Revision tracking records
-=-=-=-=-

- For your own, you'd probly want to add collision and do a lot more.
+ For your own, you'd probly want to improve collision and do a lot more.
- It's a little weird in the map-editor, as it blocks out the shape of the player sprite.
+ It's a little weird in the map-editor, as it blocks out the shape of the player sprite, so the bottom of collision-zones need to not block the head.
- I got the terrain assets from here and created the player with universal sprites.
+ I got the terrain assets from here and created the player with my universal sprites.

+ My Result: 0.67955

-=-=-=-=-

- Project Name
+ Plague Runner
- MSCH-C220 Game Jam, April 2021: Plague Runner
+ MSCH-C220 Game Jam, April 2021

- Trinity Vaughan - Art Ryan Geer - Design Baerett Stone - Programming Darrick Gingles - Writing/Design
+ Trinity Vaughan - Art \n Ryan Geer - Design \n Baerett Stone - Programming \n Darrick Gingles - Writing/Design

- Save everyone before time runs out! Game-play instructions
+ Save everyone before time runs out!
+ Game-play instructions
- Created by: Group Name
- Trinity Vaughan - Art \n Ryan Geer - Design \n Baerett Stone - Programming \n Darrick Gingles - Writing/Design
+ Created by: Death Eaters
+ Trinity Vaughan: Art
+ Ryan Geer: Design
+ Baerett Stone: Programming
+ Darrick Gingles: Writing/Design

-=-=-=-=-

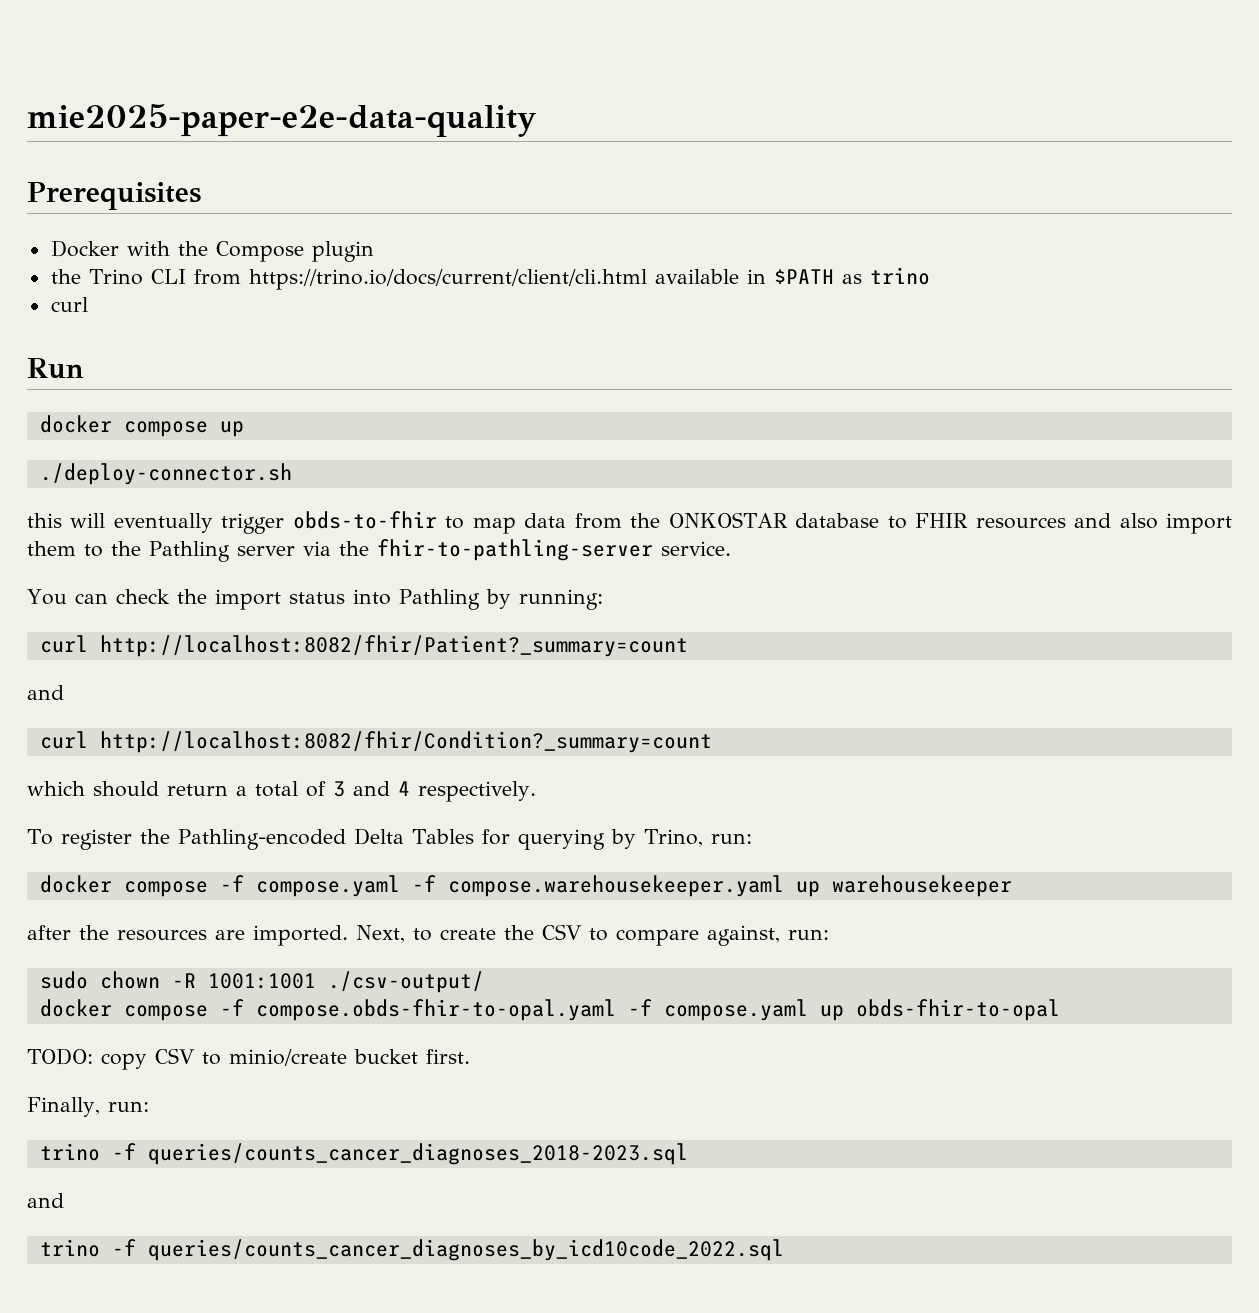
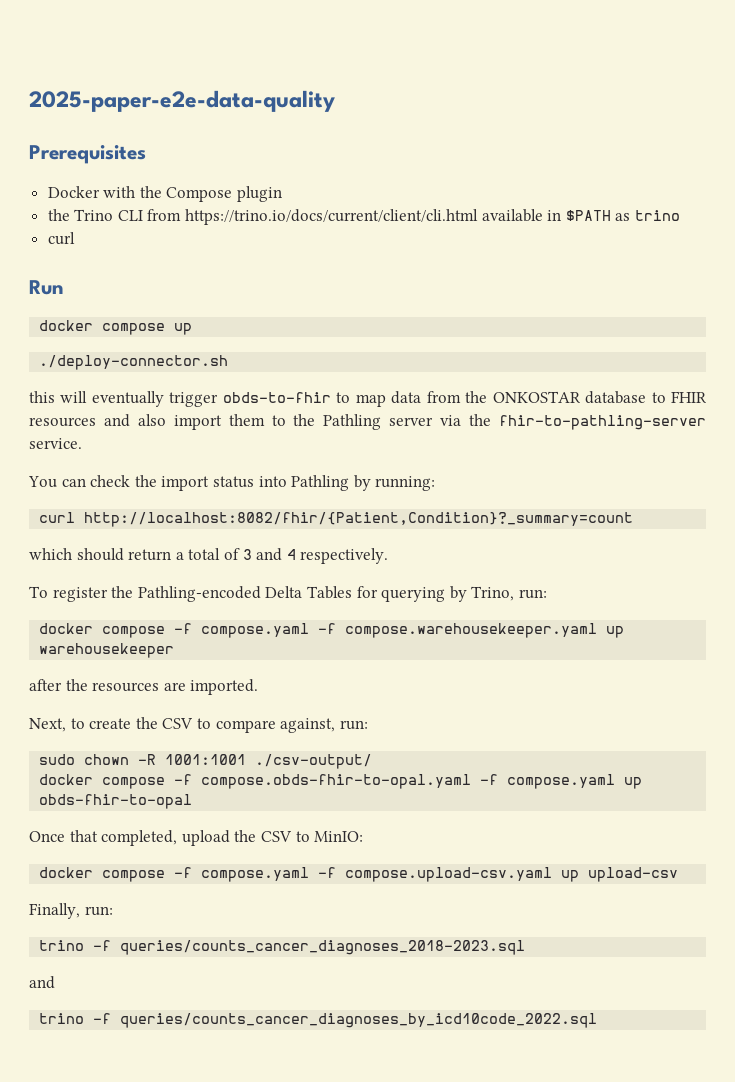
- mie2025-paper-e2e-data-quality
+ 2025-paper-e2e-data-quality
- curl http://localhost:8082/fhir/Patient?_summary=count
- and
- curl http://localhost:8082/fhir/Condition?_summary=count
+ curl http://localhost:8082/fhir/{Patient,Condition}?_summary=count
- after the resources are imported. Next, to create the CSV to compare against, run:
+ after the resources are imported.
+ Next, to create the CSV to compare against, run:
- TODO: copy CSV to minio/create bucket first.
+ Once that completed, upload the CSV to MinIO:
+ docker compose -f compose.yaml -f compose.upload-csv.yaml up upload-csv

-=-=-=-=-

■ WORK INSTRUCTIONS
Out of the data above, transcribe exactly and only the lines starting with the line that has "- Trinity Vaughan - Art Ryan" and going on through the line that has "Ryan Geer: Design", both included.

■ ANSWER TO THE PROBLEM
- Trinity Vaughan - Art Ryan Geer - Design Baerett Stone - Programming Darrick Gingles - Writing/Design
+ Trinity Vaughan - Art \n Ryan Geer - Design \n Baerett Stone - Programming \n Darrick Gingles - Writing/Design

- Save everyone before time runs out! Game-play instructions
+ Save everyone before time runs out!
+ Game-play instructions
- Created by: Group Name
- Trinity Vaughan - Art \n Ryan Geer - Design \n Baerett Stone - Programming \n Darrick Gingles - Writing/Design
+ Created by: Death Eaters
+ Trinity Vaughan: Art
+ Ryan Geer: Design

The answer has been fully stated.